Low-Code-/ No-Code (LCNC) – diese Begriffe sind zurzeit in aller Munde. Sie gelten als zeit- und kostensparende Alternativen zur klassischen Programmierung mit Pro-Code. Laut Bitkom automatisieren bereits über ein Drittel der deutschen Unternehmen ihre Prozesse mithilfe von Low-Code und No-Code. Ziel ist die schnelle Entwicklung von Lösungen durch direkte Einbindung von „Citizen Developern“, die meist kaum Programmierkenntnisse besitzen. Gerade im dynamischen Zeitalter der Digitalisierung ist es für Unternehmen erfolgsentscheidend, Innovationen zügig und kosteneffizient umzusetzen. Nur so gelingt es ihnen, den Vorsprung gegenüber den Mitbewerbern zu wahren.

Was genau hinter den Low-Code/ No-Code-Ansätzen steckt, könnt ihr in diesem Beitrag erfahren.

Low-Code und No-Code als Digitalisierungstreiber

Applikationen von Grund auf neu zu coden ist ein komplexer und zeitaufwendiger Prozess, der spezialisiertes Know-how erfordert. Oft fehlen jedoch die notwendigen IT-Ressourcen. Low-Code und No-Code-Ansätze vereinfachen den Entwicklungsprozess erheblich. Über die intuitive, grafische Benutzeroberfläche der LCNC-Plattformen können Anwender:innen Applikationskomponenten einfach per Drag & Drop verschieben und miteinander verknüpfen. So lassen sich beispielsweise automatisierte Workflows, Webanwendungen sowie mobile Applikationen schneller erstellen und erweitern.

Der Hauptunterschied zwischen Low-Code- und No-Code-Plattformen liegt in den erforderlichen Programmierkenntnissen der Anwender:innen. Low-Code-Plattformen erfordern minimale Programmierkenntnisse, um komplexe Anwendungen zu entwickeln und zu integrieren. No-Code-Plattformen hingegen erfordern keinerlei Programmierkenntnisse. Die Grenzen zwischen Low-Code und No-Code können fließend verlaufen. Die unterschiedlichen Ansätze ermöglichen Anwender:innen mit und ohne Programmierkenntnissen eine enge Zusammenarbeit, um die beste Lösung zügig zu entwickeln. Das führt zu mehr Innovationen und entlastet die IT-Fachkräfte. Diese können sich somit auf komplexere Entwicklungs- und Digitalisierungsprojekte fokussieren.

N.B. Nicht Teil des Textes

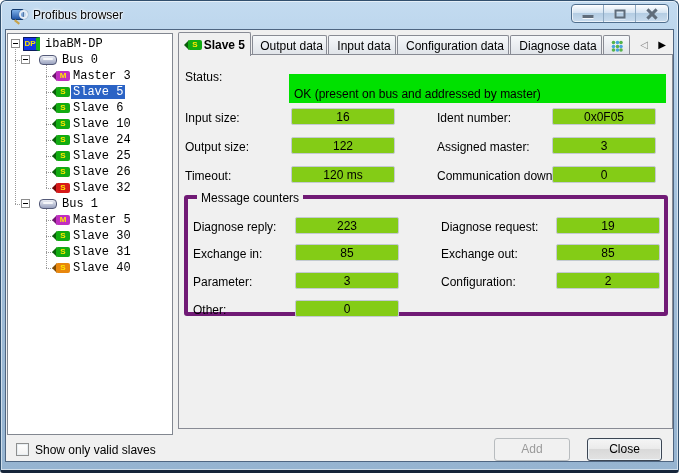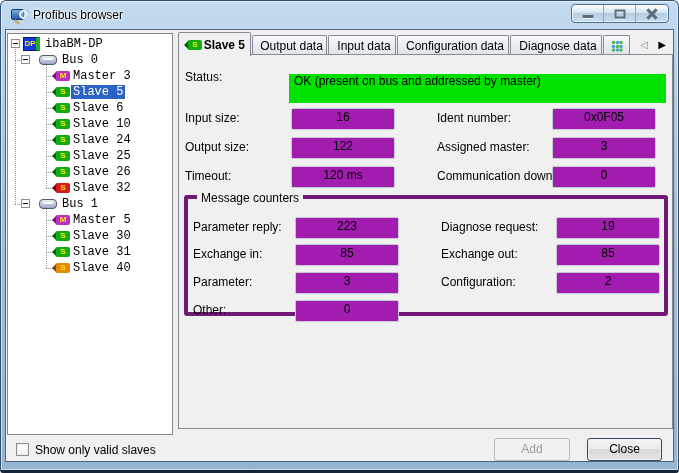"OK (present on bus and" .statusbox { padding: 0 5px -> 13px 5px }
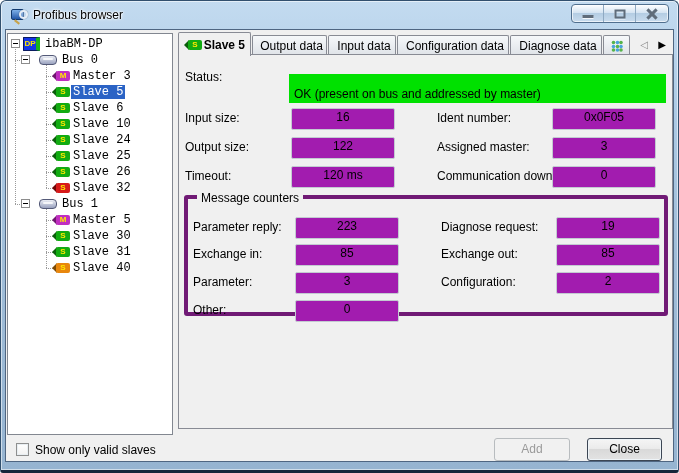"16" .vbox { background: #a21caf -> #84cc16; height: 22px -> 17px }
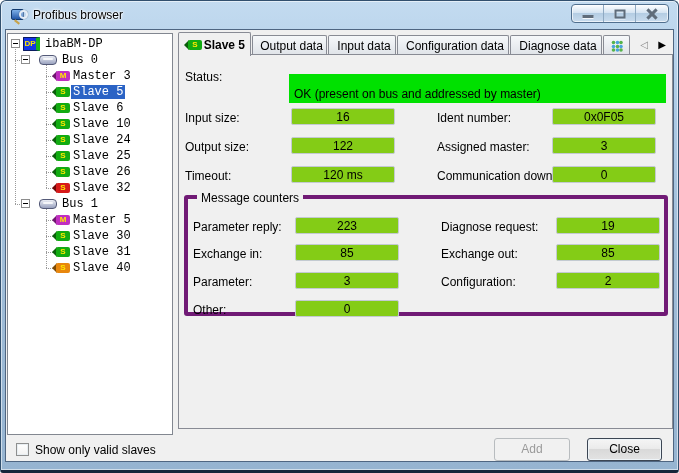"Parameter reply:" span.flabel { text: Parameter -> Diagnose }
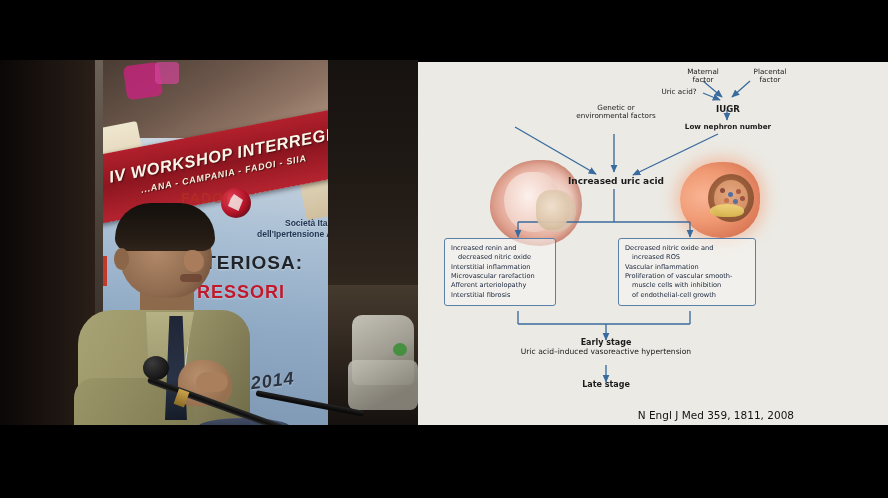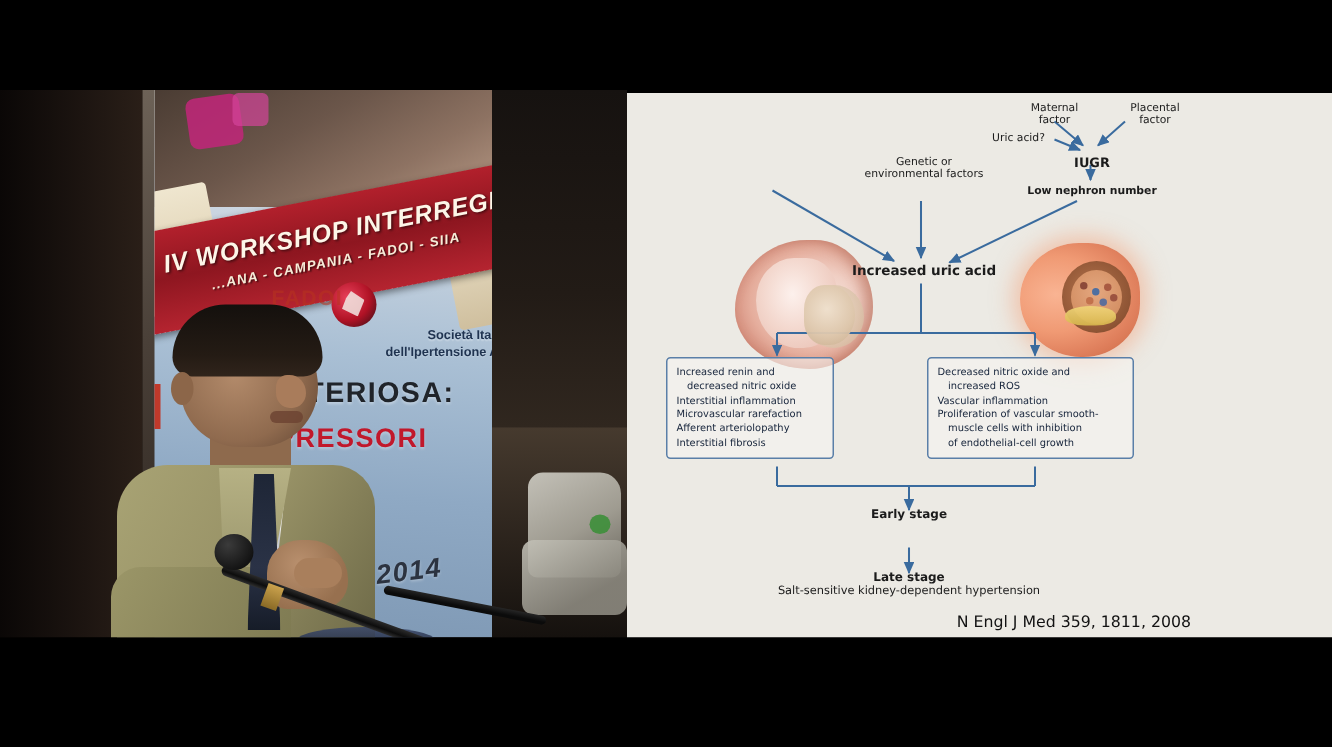"Uric acid–induced vasoreactive" div.dg-text { html: none -> <div>Uric acid–induced vasoreactive hypertension</div> }
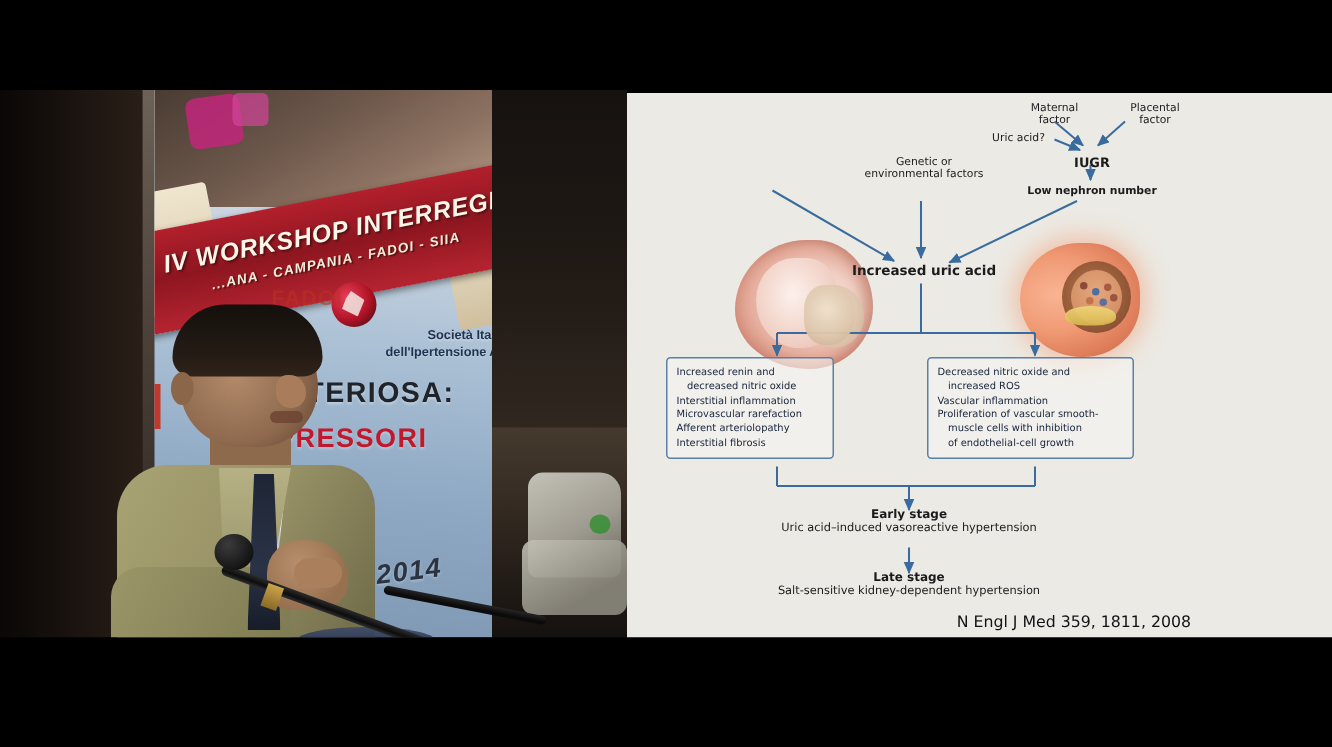"Salt-sensitive kidney-dependent" div.dg-text { html: <div>Salt-sensitive kidney-dependent hypertension</div> -> none }
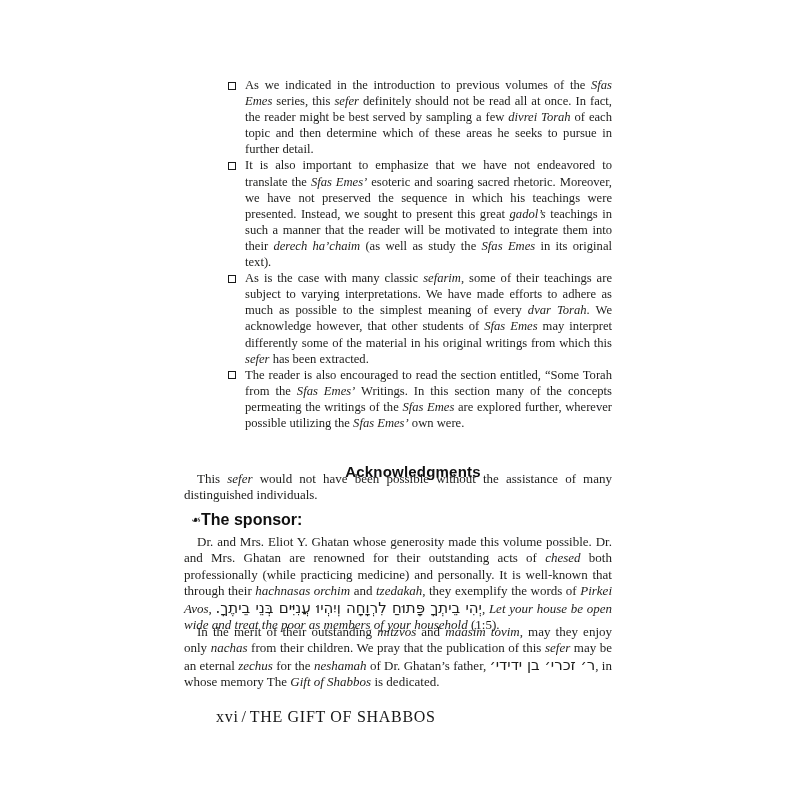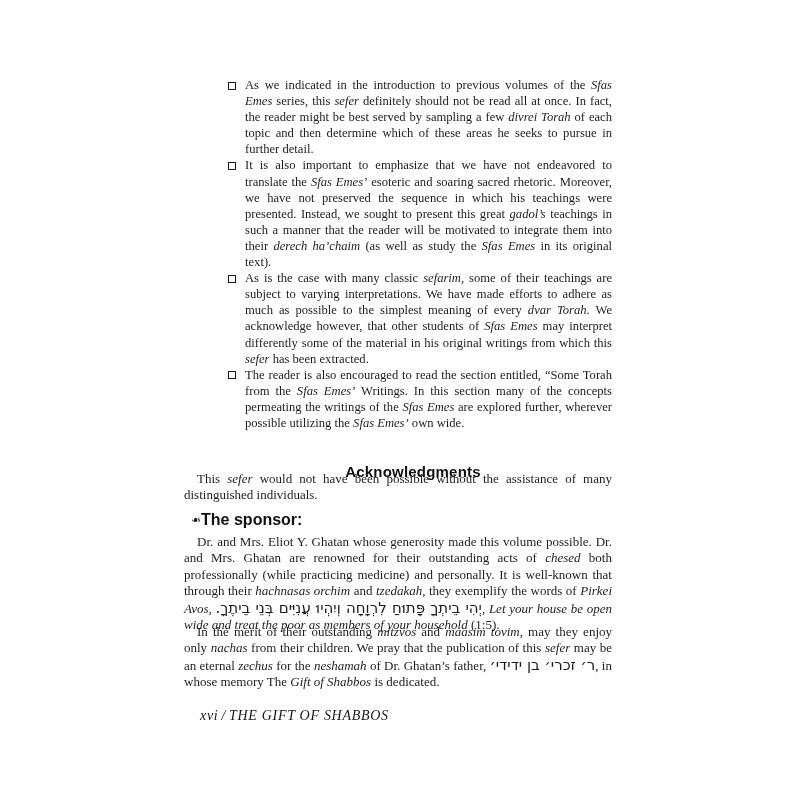"own wide." span { text: wide -> were }
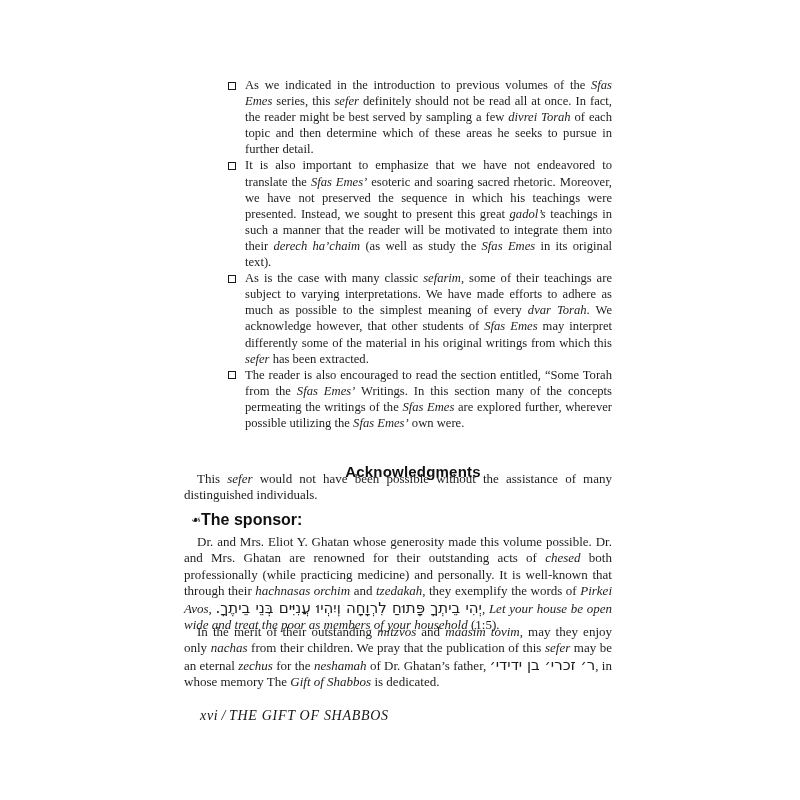"xvi / THE GIFT OF" .footer { font-size: 14px -> 16px; font-style: italic -> none; left: 200px -> 216px }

Woher kommt die Low-Code/ No-Code-Bewegung?

Die Idee, das Programmieren zu vereinfachen, ist nicht neu. Die Anfänge der LCNC-Bewegung reichen bis in die 90er-Jahre zurück. Als Vorläufer zählt das Rapid Application Development (RAD). Die beliebtesten Plattformen dieser „schnellen Anwendungsentwicklung“ waren Visual Basic, Delphi und Oracle Forms.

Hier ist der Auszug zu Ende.